Work item - Output the whole listing exactly, with no pictures.

Dataset content -
------------------------------------------------------------

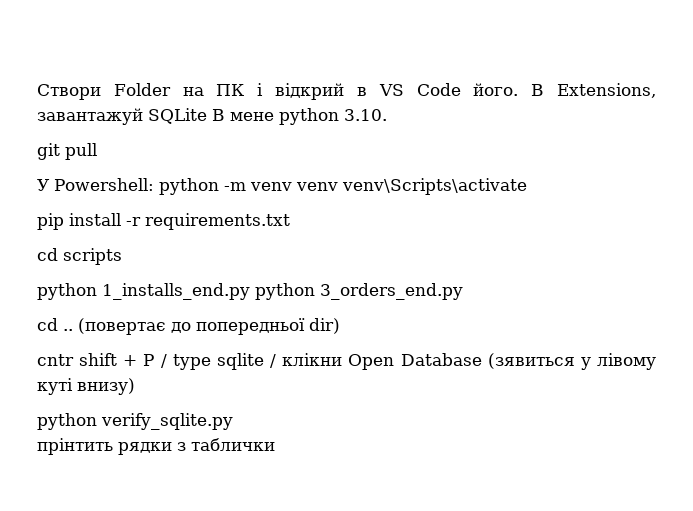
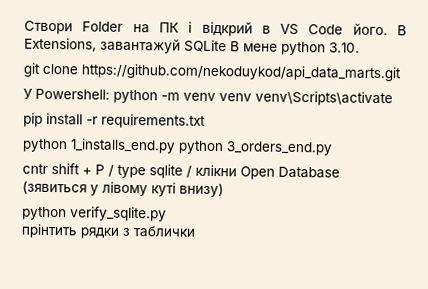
- git pull
+ git clone https://github.com/nekoduykod/api_data_marts.git
- cd scripts
- cd .. (повертає до попередньої dir)

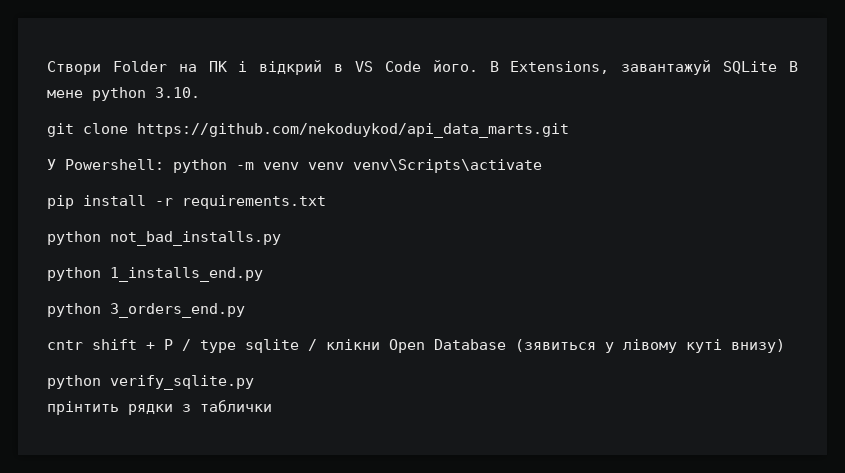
+ python not_bad_installs.py
- python 1_installs_end.py python 3_orders_end.py
+ python 1_installs_end.py
+ python 3_orders_end.py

------------------------------------------------------------

Reply -
- git pull
+ git clone https://github.com/nekoduykod/api_data_marts.git
- cd scripts
- cd .. (повертає до попередньої dir)

+ python not_bad_installs.py
- python 1_installs_end.py python 3_orders_end.py
+ python 1_installs_end.py
+ python 3_orders_end.py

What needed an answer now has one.